The algorithm is not very sophisticated and can probably be improved, but this is not the focus of the recipe.
The frequency function contains the call to the "fork/join" API. The code follows a simple pattern. If the job is small enough, then execute it directly. Otherwise, split the job and apply the calculateFrequency algorithm to the smaller chunks (in this case, sublists of words).
The smaller jobs are executed by concurrent threads. The number of these threads can be tuned by modifying the value passed to the withPool method.
Things get interesting in the else branch of the condition that determines if the job has to be divided into chunks.
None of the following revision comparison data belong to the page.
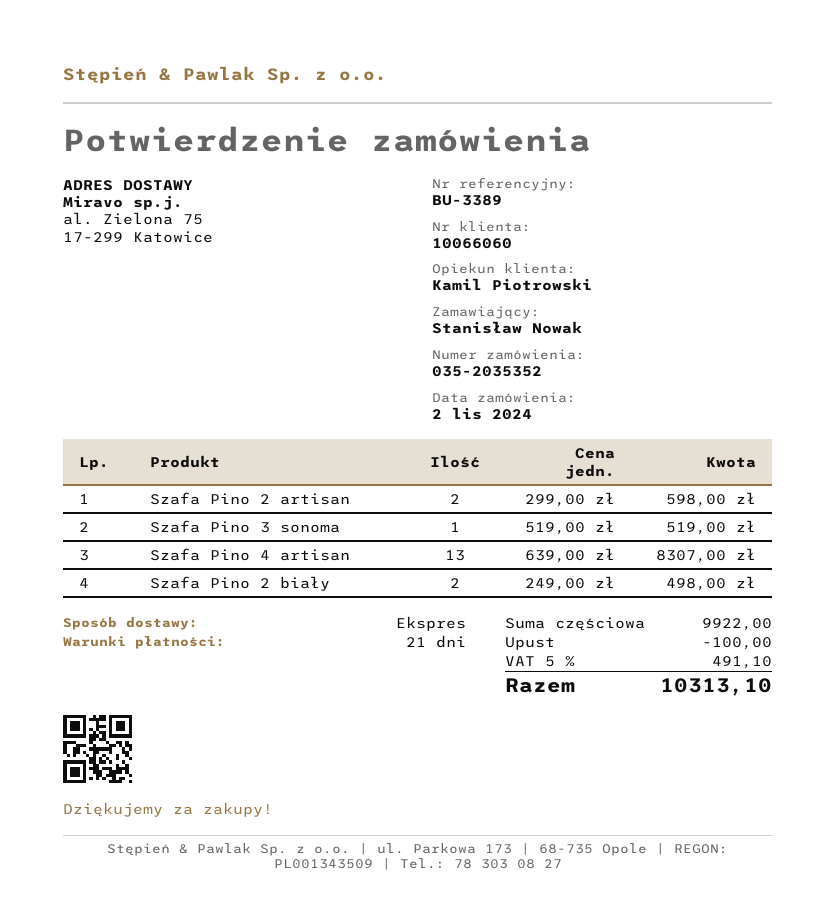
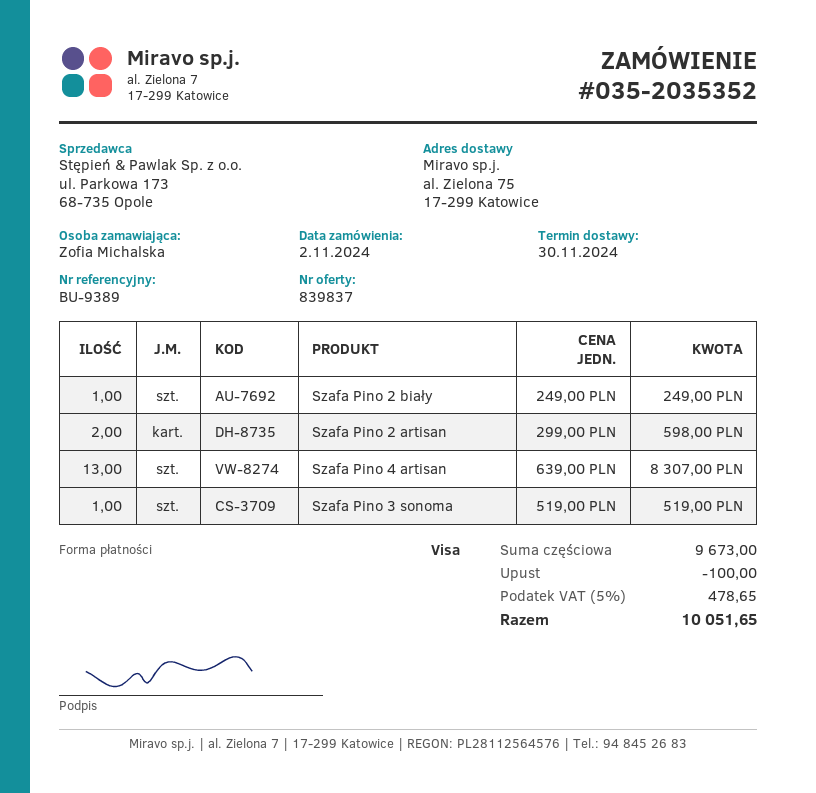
reference: BU-3389 -> BU-9389
ordered by: Stanisław Nowak -> Zofia Michalska
Szafa Pino 2 biały: 2 x 249.00 = 498.00 -> 1 x 249.00 = 249.00
subtotal: 9922.00 -> 9673.00
tax: 5% = 491.10 -> 5% = 478.65
total: 10313.10 -> 10051.65

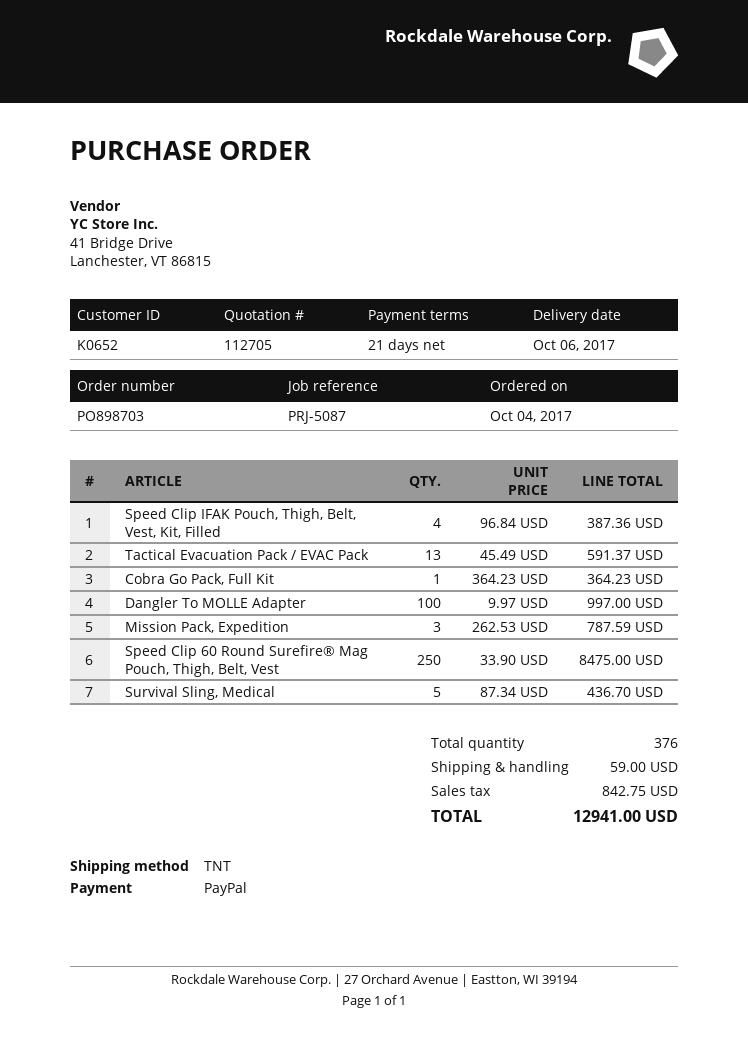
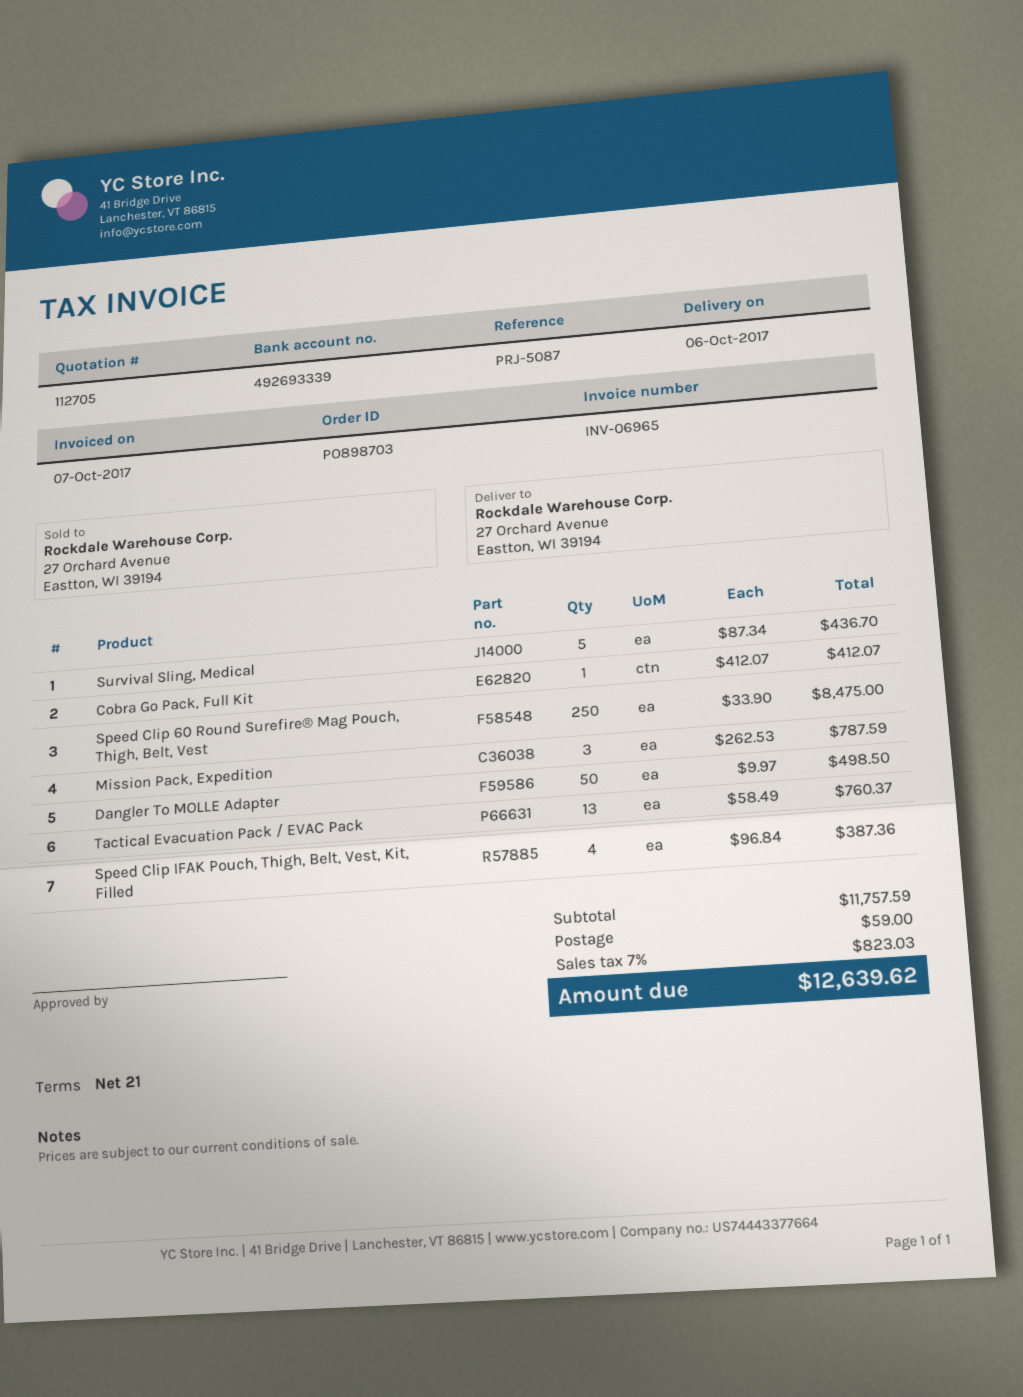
Tactical Evacuation Pack / EVAC Pack: 13 x 45.49 = 591.37 -> 13 x 58.49 = 760.37
Cobra Go Pack, Full Kit: 1 x 364.23 = 364.23 -> 1 x 412.07 = 412.07
Dangler To MOLLE Adapter: 100 x 9.97 = 997.00 -> 50 x 9.97 = 498.50
tax: 842.75 -> 823.03
total: 12941.00 -> 12639.62

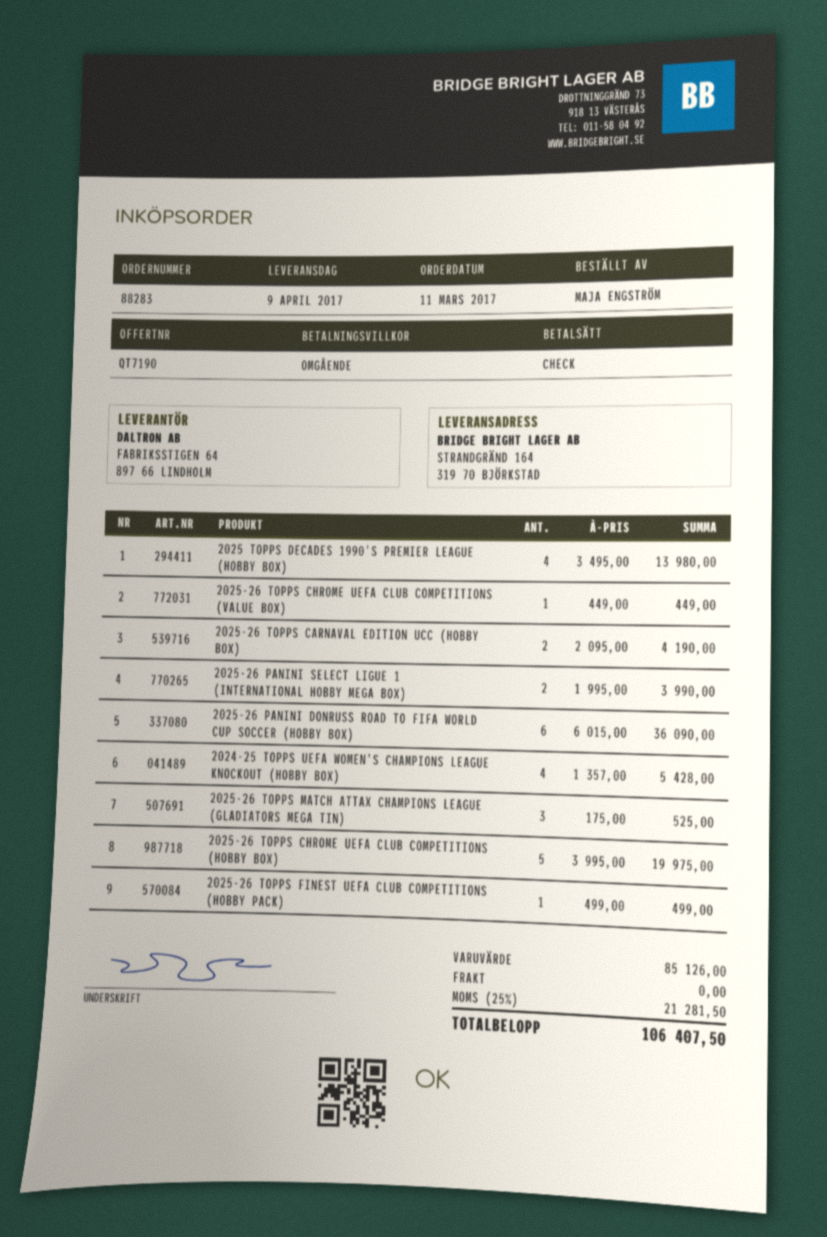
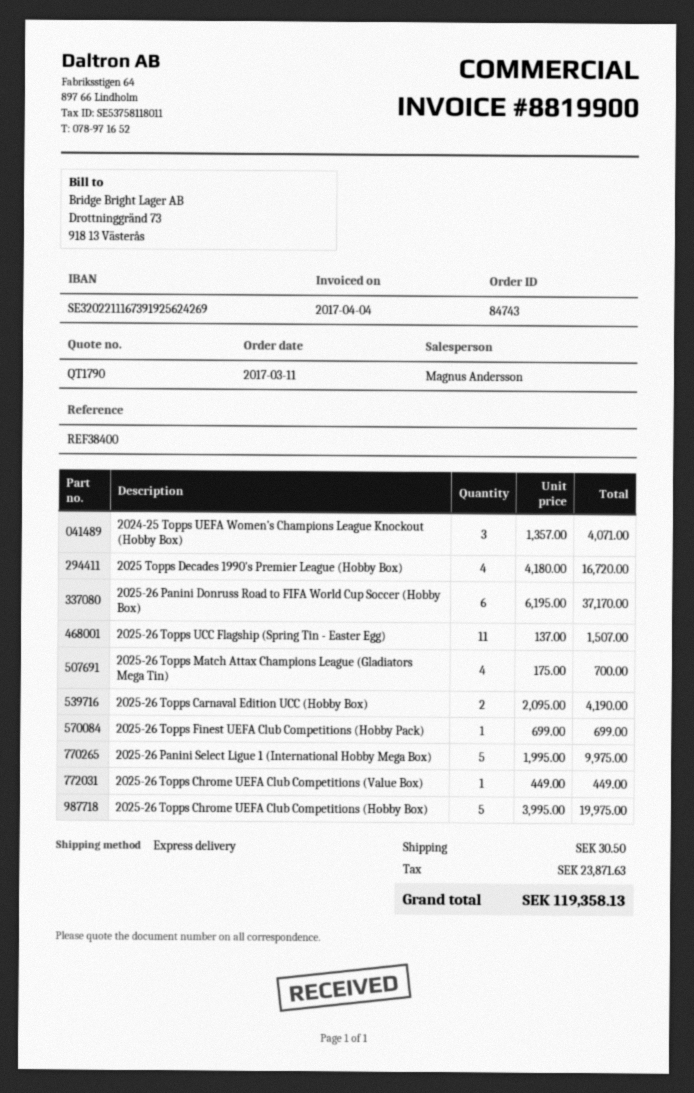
quote number: QT7190 -> QT1790
order number: 88283 -> 84743
2025 TOPPS DECADES 1990'S PREMIER LEAGUE (HOBBY BOX): 4 x 3495.00 = 13980.00 -> 4 x 4180.00 = 16720.00
2025-26 PANINI SELECT LIGUE 1 (INTERNATIONAL HOBBY MEGA BOX): 2 x 1995.00 = 3990.00 -> 5 x 1995.00 = 9975.00
2025-26 PANINI DONRUSS ROAD TO FIFA WORLD CUP SOCCER (HOBBY BOX): 6 x 6015.00 = 36090.00 -> 6 x 6195.00 = 37170.00
2024-25 TOPPS UEFA WOMEN'S CHAMPIONS LEAGUE KNOCKOUT (HOBBY BOX): 4 x 1357.00 = 5428.00 -> 3 x 1357.00 = 4071.00
2025-26 TOPPS MATCH ATTAX CHAMPIONS LEAGUE (GLADIATORS MEGA TIN): 3 x 175.00 = 525.00 -> 4 x 175.00 = 700.00
2025-26 TOPPS FINEST UEFA CLUB COMPETITIONS (HOBBY PACK): 1 x 499.00 = 499.00 -> 1 x 699.00 = 699.00
2025-26 Topps UCC Flagship (Spring Tin - Easter Egg): none -> 11 x 137.00 = 1507.00
shipping: 0.00 -> 30.50
tax: 21281.50 -> 23871.63
total: 106407.50 -> 119358.13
The partition function is statically imported from the com.google.common.collect. Lists class, which belongs to the amazing Guava library. It slices up a list and returns consecutive sublists of the list, each of the same size (the last sublist may be smaller).
For each sublist, the forkOffChild method is invoked. This method returns immediately and schedules a task for execution (the task in this case is the calculateFrequency function).
When all the tasks are eventually executed, we can collect and return them by calling childrenResults, which contains a list of whatever is returned by runForkJoin. The runForkJoin factory method will execute the provided recursive code along with the supplied values and build a hierarchical "fork/join" calculation. The number of values passed to the runForkJoin method has to match the number of the closure's expected parameters, as well as the number of arguments passed into the forkOffChild method.
The last segment of the frequency function iterates on the Maps returned by the parallel computation and adds them to a master Map, which contains the full list of words, ordered by frequency.
The test executes the following steps:
1.Download a rather large chunk of text (over 1 million tokens).
2.Split it into tokens using the PTBTokenizer from the NLP library (better than using split(' ')) developed by the Stanford University.
3.Call the frequency method and compute the time it took to run the frequency operation;
4.Sort the map by frequency and print out the frequency values for words appearing more than 50 times.